Dataset excerpts
[Start of section]

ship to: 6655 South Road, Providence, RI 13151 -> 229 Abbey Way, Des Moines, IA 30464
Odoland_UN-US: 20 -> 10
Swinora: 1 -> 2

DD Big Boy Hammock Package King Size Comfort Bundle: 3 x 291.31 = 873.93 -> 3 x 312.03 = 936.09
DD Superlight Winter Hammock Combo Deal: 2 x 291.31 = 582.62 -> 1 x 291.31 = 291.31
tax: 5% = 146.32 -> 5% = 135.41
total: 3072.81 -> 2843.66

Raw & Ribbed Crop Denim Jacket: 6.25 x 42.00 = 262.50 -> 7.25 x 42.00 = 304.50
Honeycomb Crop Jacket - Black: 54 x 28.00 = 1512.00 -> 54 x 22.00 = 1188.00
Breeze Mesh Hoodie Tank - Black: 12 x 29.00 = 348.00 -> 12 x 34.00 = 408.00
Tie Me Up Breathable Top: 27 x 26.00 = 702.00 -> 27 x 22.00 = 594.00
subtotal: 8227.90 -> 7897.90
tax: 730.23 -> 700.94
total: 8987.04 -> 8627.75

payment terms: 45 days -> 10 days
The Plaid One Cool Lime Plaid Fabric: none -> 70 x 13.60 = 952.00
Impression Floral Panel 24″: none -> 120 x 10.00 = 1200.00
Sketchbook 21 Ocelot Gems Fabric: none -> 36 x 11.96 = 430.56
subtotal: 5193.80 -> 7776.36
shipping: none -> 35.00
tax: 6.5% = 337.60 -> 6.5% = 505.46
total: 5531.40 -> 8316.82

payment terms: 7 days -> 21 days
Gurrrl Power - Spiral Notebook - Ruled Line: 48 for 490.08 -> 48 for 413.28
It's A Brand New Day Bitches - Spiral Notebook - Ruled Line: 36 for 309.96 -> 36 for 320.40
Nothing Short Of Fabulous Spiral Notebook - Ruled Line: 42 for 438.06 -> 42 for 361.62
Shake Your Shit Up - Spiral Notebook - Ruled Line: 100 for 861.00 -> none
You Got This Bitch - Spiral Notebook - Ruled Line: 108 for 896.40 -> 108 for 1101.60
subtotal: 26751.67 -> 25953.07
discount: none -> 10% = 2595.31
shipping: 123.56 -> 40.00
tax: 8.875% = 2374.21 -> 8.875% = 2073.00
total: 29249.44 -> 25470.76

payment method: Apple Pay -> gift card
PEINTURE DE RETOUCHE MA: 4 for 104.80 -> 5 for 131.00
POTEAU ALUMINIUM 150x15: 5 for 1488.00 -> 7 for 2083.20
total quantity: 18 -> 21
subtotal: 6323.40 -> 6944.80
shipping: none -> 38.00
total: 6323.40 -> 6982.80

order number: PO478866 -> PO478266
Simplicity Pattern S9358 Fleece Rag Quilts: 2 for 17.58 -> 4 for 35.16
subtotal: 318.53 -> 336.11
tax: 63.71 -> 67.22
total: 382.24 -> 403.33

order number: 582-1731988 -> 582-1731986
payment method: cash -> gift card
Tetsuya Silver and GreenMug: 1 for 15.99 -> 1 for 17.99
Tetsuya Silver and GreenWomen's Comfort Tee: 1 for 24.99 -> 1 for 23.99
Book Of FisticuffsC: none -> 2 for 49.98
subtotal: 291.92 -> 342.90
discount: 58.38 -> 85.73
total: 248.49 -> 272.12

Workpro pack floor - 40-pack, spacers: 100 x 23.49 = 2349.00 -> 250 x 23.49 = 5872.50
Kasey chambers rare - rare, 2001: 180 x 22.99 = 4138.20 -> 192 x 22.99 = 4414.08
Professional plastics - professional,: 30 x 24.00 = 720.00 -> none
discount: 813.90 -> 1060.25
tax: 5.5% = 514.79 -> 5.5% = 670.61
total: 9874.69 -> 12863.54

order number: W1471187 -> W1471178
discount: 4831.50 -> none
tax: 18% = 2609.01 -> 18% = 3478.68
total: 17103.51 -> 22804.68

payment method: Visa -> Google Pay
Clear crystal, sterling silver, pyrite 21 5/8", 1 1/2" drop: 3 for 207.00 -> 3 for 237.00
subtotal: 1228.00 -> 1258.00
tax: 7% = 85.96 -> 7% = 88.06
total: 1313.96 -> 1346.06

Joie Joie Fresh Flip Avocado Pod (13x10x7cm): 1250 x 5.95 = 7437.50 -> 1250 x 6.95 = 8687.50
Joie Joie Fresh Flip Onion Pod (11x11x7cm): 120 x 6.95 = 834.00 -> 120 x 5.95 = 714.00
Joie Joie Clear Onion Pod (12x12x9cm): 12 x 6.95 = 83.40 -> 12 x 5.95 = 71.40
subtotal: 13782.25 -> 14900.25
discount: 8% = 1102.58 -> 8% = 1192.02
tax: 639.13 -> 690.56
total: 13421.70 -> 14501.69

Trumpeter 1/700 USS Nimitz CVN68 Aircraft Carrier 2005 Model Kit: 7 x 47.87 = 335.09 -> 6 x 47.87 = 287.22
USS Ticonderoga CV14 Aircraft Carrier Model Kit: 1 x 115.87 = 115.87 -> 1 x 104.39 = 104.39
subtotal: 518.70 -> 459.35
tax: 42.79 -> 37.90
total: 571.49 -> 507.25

[End of section]

## WHAT TO WORK ON:
Lines containing the string "Ruled" are the ones to copy from the entries above.

## SOLVED EXERCISE:
Gurrrl Power - Spiral Notebook - Ruled Line: 48 for 490.08 -> 48 for 413.28
It's A Brand New Day Bitches - Spiral Notebook - Ruled Line: 36 for 309.96 -> 36 for 320.40
Nothing Short Of Fabulous Spiral Notebook - Ruled Line: 42 for 438.06 -> 42 for 361.62
Shake Your Shit Up - Spiral Notebook - Ruled Line: 100 for 861.00 -> none
You Got This Bitch - Spiral Notebook - Ruled Line: 108 for 896.40 -> 108 for 1101.60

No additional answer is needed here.